Work item: Reproduce the line that contains "column Intereses Presupuesto" and every line after it through the end of the records, exactly, with nothing added.

Dataset records:

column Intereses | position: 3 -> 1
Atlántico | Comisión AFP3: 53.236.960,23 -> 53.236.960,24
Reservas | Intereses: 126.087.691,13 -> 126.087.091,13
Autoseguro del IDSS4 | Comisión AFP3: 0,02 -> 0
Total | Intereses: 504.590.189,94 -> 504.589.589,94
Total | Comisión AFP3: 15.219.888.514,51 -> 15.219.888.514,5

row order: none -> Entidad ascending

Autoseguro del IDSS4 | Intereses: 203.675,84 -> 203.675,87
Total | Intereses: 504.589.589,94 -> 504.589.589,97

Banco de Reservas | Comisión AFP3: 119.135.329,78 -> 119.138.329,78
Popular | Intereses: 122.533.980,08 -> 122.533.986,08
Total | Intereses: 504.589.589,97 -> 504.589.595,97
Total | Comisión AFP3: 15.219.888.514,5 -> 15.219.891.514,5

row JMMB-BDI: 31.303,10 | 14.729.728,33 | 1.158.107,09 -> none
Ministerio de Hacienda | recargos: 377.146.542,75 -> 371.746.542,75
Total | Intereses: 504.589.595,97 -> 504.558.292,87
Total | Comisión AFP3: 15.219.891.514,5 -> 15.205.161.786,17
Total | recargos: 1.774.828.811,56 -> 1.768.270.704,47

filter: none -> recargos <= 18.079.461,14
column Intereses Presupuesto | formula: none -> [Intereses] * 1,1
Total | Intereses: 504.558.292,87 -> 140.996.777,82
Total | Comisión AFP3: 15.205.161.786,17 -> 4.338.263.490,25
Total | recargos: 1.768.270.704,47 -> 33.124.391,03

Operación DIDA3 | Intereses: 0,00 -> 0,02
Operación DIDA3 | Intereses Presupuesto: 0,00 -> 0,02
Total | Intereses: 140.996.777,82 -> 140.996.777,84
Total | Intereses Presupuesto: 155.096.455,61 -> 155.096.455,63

Solution to this problem:
column Intereses Presupuesto | formula: none -> [Intereses] * 1,1
Total | Intereses: 504.558.292,87 -> 140.996.777,82
Total | Comisión AFP3: 15.205.161.786,17 -> 4.338.263.490,25
Total | recargos: 1.768.270.704,47 -> 33.124.391,03

Operación DIDA3 | Intereses: 0,00 -> 0,02
Operación DIDA3 | Intereses Presupuesto: 0,00 -> 0,02
Total | Intereses: 140.996.777,82 -> 140.996.777,84
Total | Intereses Presupuesto: 155.096.455,61 -> 155.096.455,63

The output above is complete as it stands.